Ageing involves heterogeneous brain grey matter (GM) patterns that may overlap with dementia-related changes. We evaluated cognitively unimpaired older adults to identify specific GM patterns, their clinical and cognitive profiles, and longitudinal trajectories.

Methods

We analysed 746 participants from the Gothenburg H70 study using random forest cross-sectional clustering based on MRI measures of cortical thickness and subcortical volume across 41 regions. Using regression-based models, we examined associations with clinical, MRI variables, biochemical, and CSF Alzheimer biomarkers ( n  = 286) and assessed 5-year longitudinal cognitive and brain trajectories.

Results

Five clusters emerged, mainly differing in frontoparietal regions.
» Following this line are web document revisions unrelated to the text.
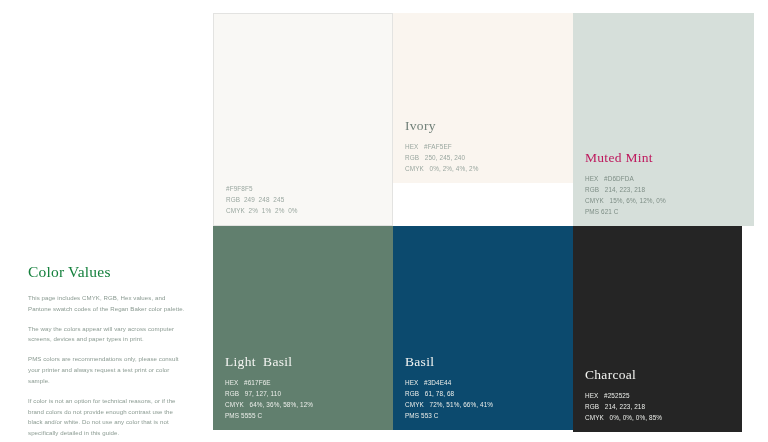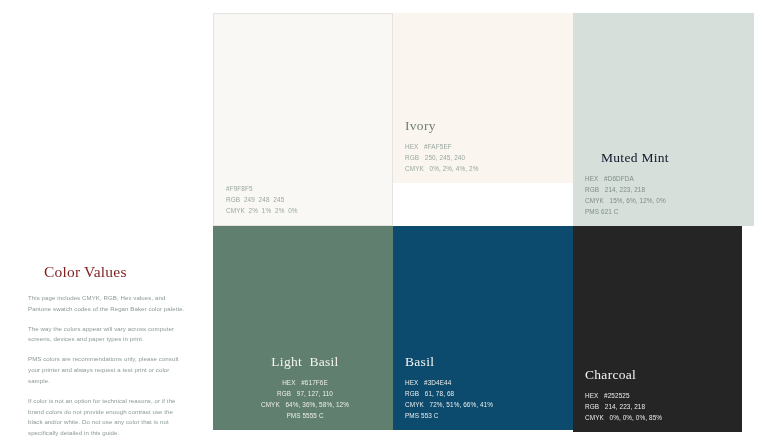--- a/index.html
+++ b/index.html
@@ -30,23 +30,23 @@
     position: absolute;
     left: 28px;
     top: 263px;
     width: 160px;
   }
   #info-title {
     font-family: "Liberation Serif", serif;
     font-size: 15.5px;
     line-height: 1.15;
     font-weight: 400;
-    color: #7f1d1d;
+    color: #15803d;
     letter-spacing: 0.2px;
-    margin: 0 0 12px 16px;
+    margin: 0 0 12px 0;
   }
   .info-para {
     font-family: "Liberation Sans", sans-serif;
     font-size: 6.1px;
     line-height: 1.78;
     color: #8a9a91;
     margin: 0 0 9px 0;
     letter-spacing: 0.08px;
   }
   .info-para:last-child { margin-bottom: 0; }
@@ -98,35 +98,34 @@
     background: #FAF5EF;
   }
   #swatch-muted-mint {
     left: 360px; top: 0; width: 181px; height: 213px;
     background: #D6DFDA;
   }
   
   #swatch-light-basil {
     left: 0; top: 213px; width: 180px; height: 204px;
     background: #617F6E;
-    text-align: center;
   }
   #swatch-basil {
     left: 180px; top: 213px; width: 180px; height: 204px;
     background: #0c4a6e;
   }
   #swatch-charcoal {
     left: 360px; top: 213px; width: 169px; height: 206px;
     background: #252525;
   }
 
   
   .on-light .swatch-name { color: #6f7f77; }
   .on-light .swatch-lines { color: #9aa7a0; }
-  .on-mint .swatch-name { color: #0f172a; margin-left: 16px; }
+  .on-mint .swatch-name { color: #be185d; }
   .on-mint .swatch-lines { color: #7e8e86; }
   .on-dark .swatch-name { color: #f4f5f2; }
   .on-dark .swatch-lines { color: #eceeea; }
 </style>
 </head>
 <body>
 
 <div id="info-panel">
   <div id="info-inner">
     <h1 id="info-title">Color Values</h1>

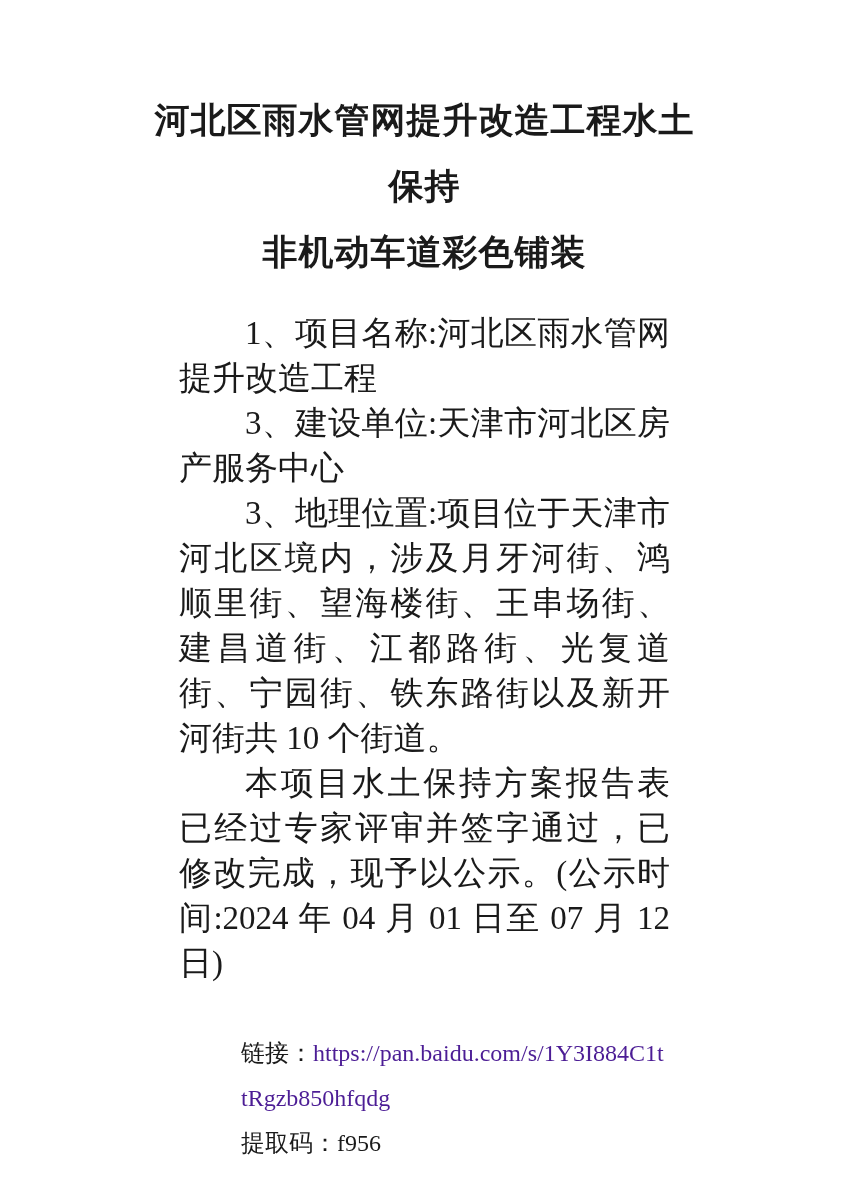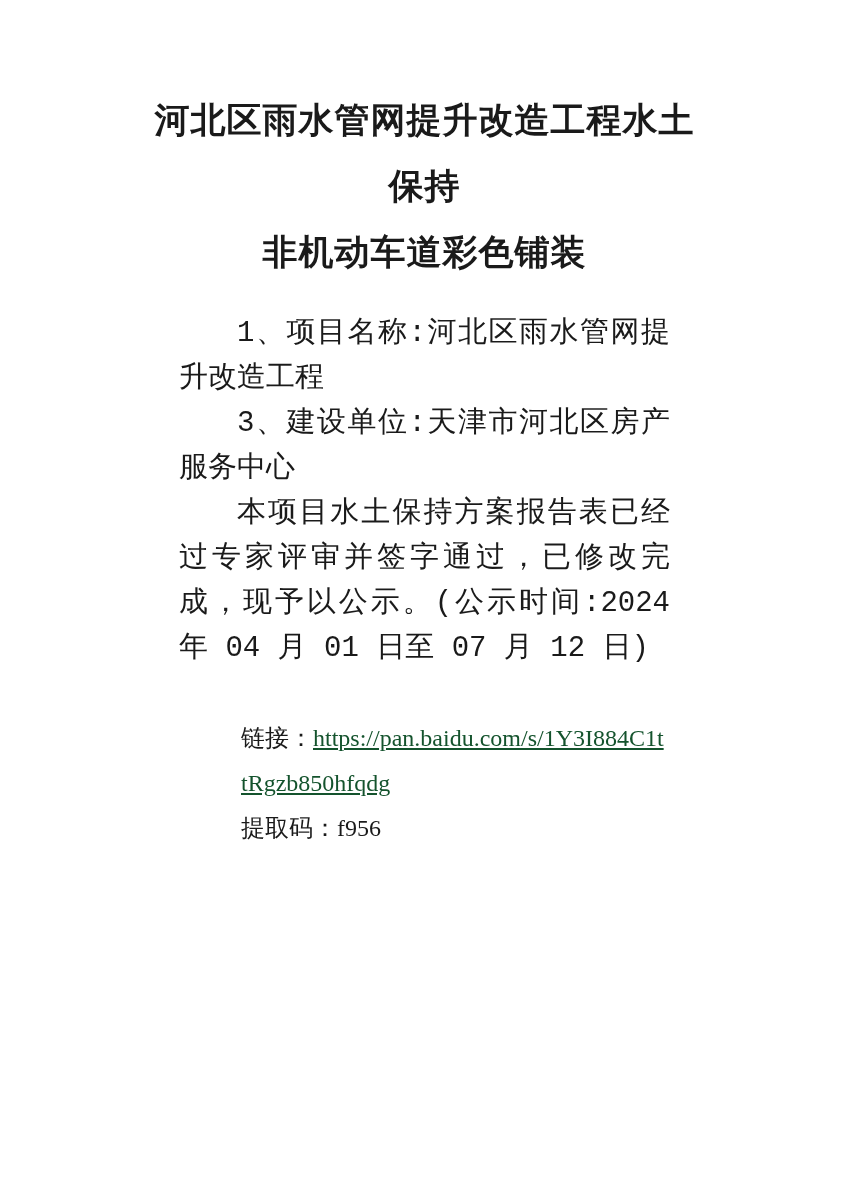--- a/index.html
+++ b/index.html
@@ -21,56 +21,55 @@
     margin: 88px 70px 25px 70px;
     font-size: 35px;
     font-weight: 700;
     line-height: 66px;
     text-align: center;
     letter-spacing: 1px;
   }
   .title-line { display: block; }
   .doc-body {
     margin: 0 100px;
-    font-size: 29px;
+    font-size: 33px;
     line-height: 45px;
     text-align: justify;
-    font-family: Liberation Mono, monospace;
   }
   .doc-body p {
     margin: 0;
     padding: 0;
     text-indent: 2em;
   }
   .footer {
     margin: 45px 100px 0 162px;
     font-size: 24px;
     line-height: 45px;
   }
   .footer p { margin: 0; padding: 0; }
   .url-link {
-    color: #14532d;
-    text-decoration: underline;
+    color: #4c1d95;
     cursor: pointer;
     word-break: break-all;
   }
 </style>
 </head>
 <body>
 
 <div class="page">
 
   <h1 class="title">
     <span class="title-line">河北区雨水管网提升改造工程水土保持</span>
     <span class="title-line">非机动车道彩色铺装</span>
   </h1>
 
   <div class="doc-body">
     <p>1、项目名称:河北区雨水管网提升改造工程</p>
     <p>3、建设单位:天津市河北区房产服务中心</p>
+    <p>3、地理位置:项目位于天津市河北区境内，涉及月牙河街、鸿顺里街、望海楼街、王串场街、建昌道街、江都路街、光复道街、宁园街、铁东路街以及新开河街共 10 个街道。</p>
     <p>本项目水土保持方案报告表已经过专家评审并签字通过，已修改完成，现予以公示。(公示时间:2024 年 04 月 01 日至 07 月 12 日)</p>
   </div>
 
   <div class="footer">
     <p>
       <span>链接：</span><a class="url-link">https://pan.baidu.com/s/1Y3I884C1ttRgzb850hfqdg</a>
     </p>
     <p>
       <span>提取码：</span><span>f956</span>
     </p>

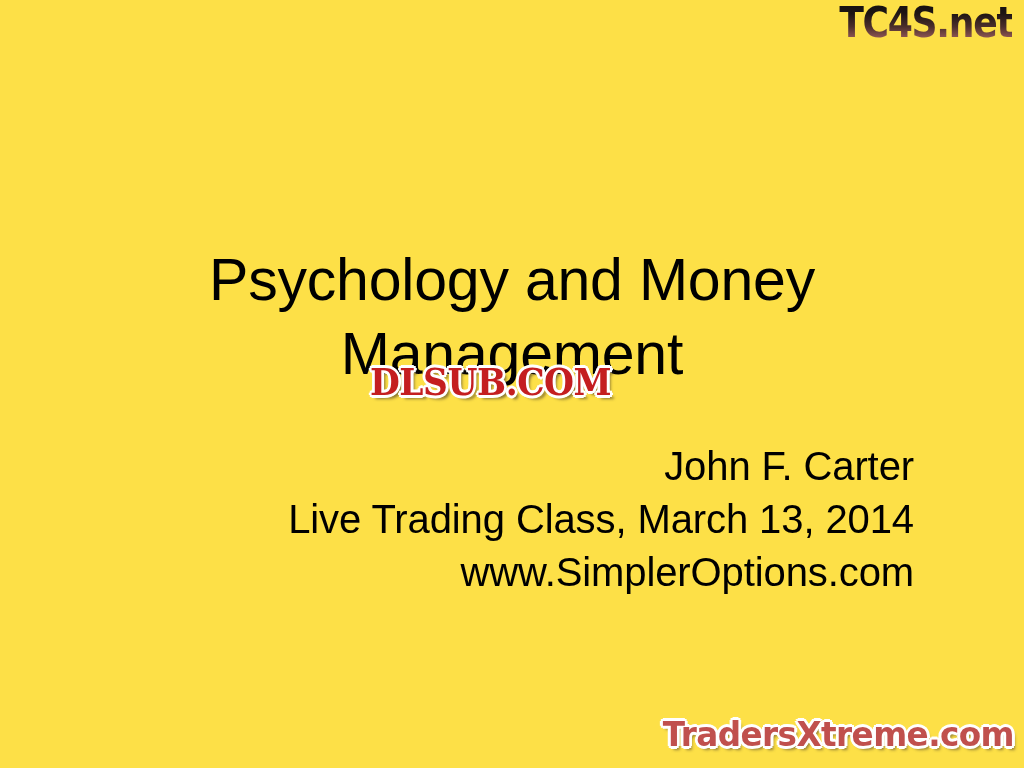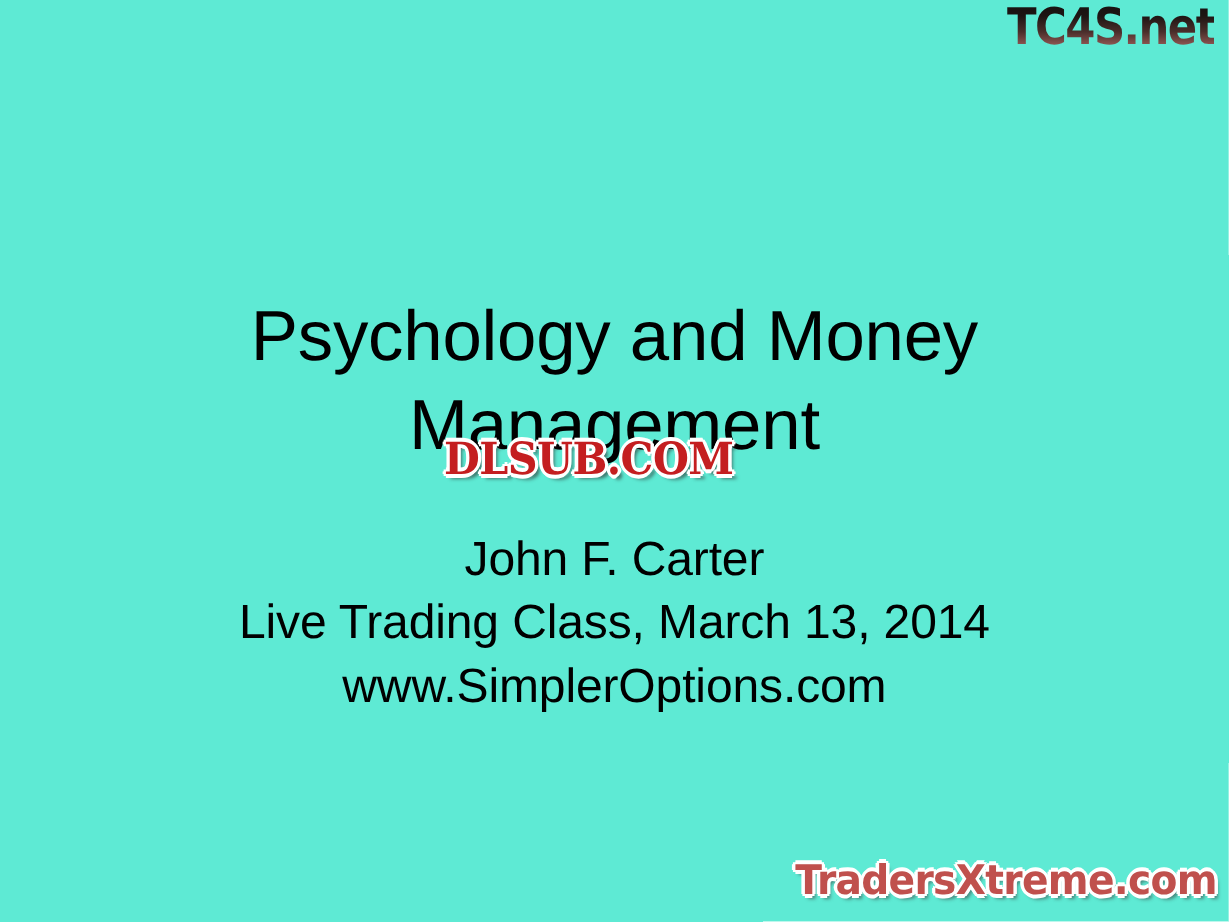--- a/index.html
+++ b/index.html
@@ -5,21 +5,21 @@
   html, body {
     margin: 0;
     padding: 0;
     background: #ffffff;
   }
 
   #slide {
     position: relative;
     width: 1024px;
     height: 768px;
-    background: #5eead4;
+    background: #fde047;
     overflow: hidden;
     font-family: "Liberation Sans", sans-serif;
   }
 
   
   .title-block {
     position: absolute;
     left: 110px;
     top: 243px;
     width: 804px;
@@ -36,21 +36,21 @@
     margin: 0;
     white-space: normal;
   }
 
   
   .subtitle-block {
     position: absolute;
     left: 110px;
     top: 440px;
     width: 804px;
-    text-align: center;
+    text-align: right;
   }
 
   .subtitle-line {
     font-family: "Liberation Sans", sans-serif;
     font-weight: 400;
     font-size: 40px;
     line-height: 53px;
     color: #000000;
     letter-spacing: -0.1px;
     margin: 0;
Compared to Cluster 1 (reference), Cluster 2 showed diffuse GM loss, higher odds of diabetes ( OR  = 2.54, 95% CI [1.27–5.06]) and at-risk alcohol consumption ( OR  = 1.83, 95% CI [1.13–2.97]), poorer episodic memory ( β  =  − 0.19, p  = 0.014) and visuospatial abilities ( β  =  − 0.21, p  = 0.044), and greater longitudinal decline in MMSE ( β slope  =  − 0.45, p  = 0.035) and increase in white matter hyperintensity volume ( β slope  = 1.84, p  = 0.004). Cluster 3 showed thicker GM and lower BMI ( OR  = 0.57, 95% CI [0.35–0.94]). Cluster 4 had preserved GM, lower smoking habits ( OR  = 0.62, 95% CI [0.40–0.95]), triglyceride levels ( OR  = 0.55, 95% CI [0.32–0.95]) and depression ( OR  = 0.17, 95% CI [0.05–0.56]), higher education ( OR  = 2.52, 95% CI [1.08–5.87]), and better cognition in multiple domains. Cluster 5 had a mixed GM pattern and higher odds of heart disease ( OR  = 3.44, 95% CI [1.48–8.01]).

Conclusions

Cardiovascular and psychosocial factors influence GM integrity, which in turn relates to cognition. Targeting these risk factors may preserve brain health in late life.